#### Problem description:
For the records below, print the lines from the line with "color: #a16207 ->" through the line with "background: #fde047 ->" exactly as written; include both end lines and exclude the rest.

#### Dataset content:
::::
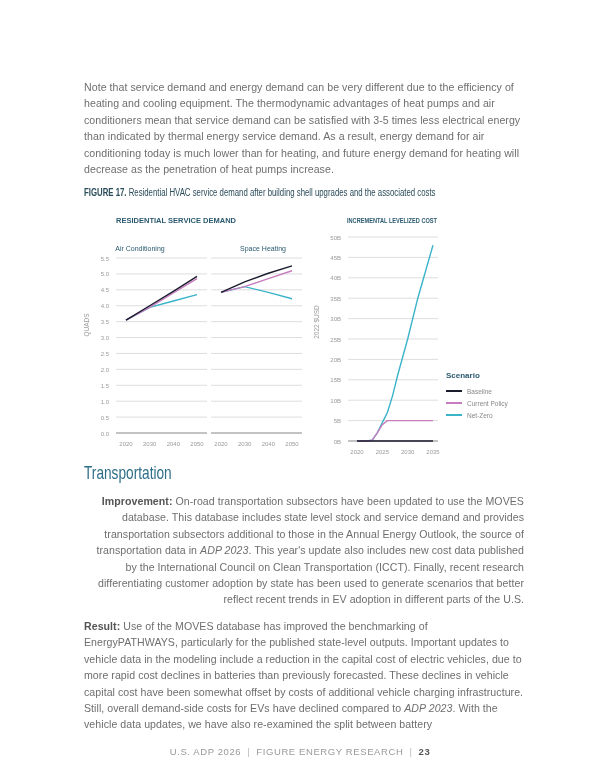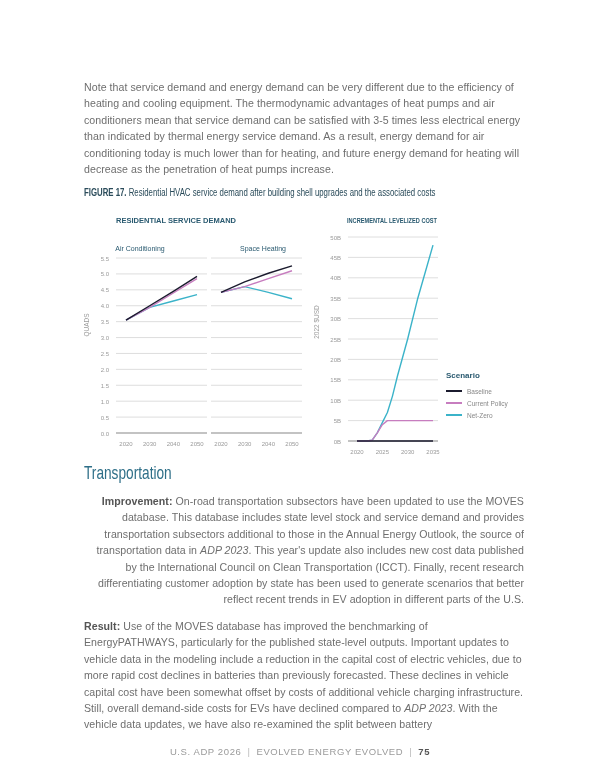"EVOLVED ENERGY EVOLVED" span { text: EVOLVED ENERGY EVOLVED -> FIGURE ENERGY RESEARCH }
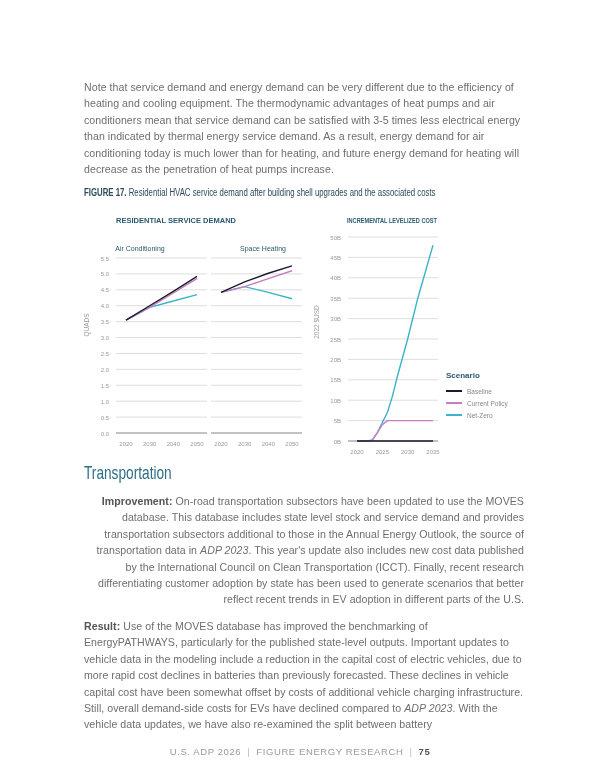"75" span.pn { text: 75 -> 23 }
::::
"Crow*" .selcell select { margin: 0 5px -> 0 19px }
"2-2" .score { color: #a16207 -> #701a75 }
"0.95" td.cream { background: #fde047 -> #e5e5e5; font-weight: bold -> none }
::::
#### Finished exercise:
"2-2" .score { color: #a16207 -> #701a75 }
"0.95" td.cream { background: #fde047 -> #e5e5e5; font-weight: bold -> none }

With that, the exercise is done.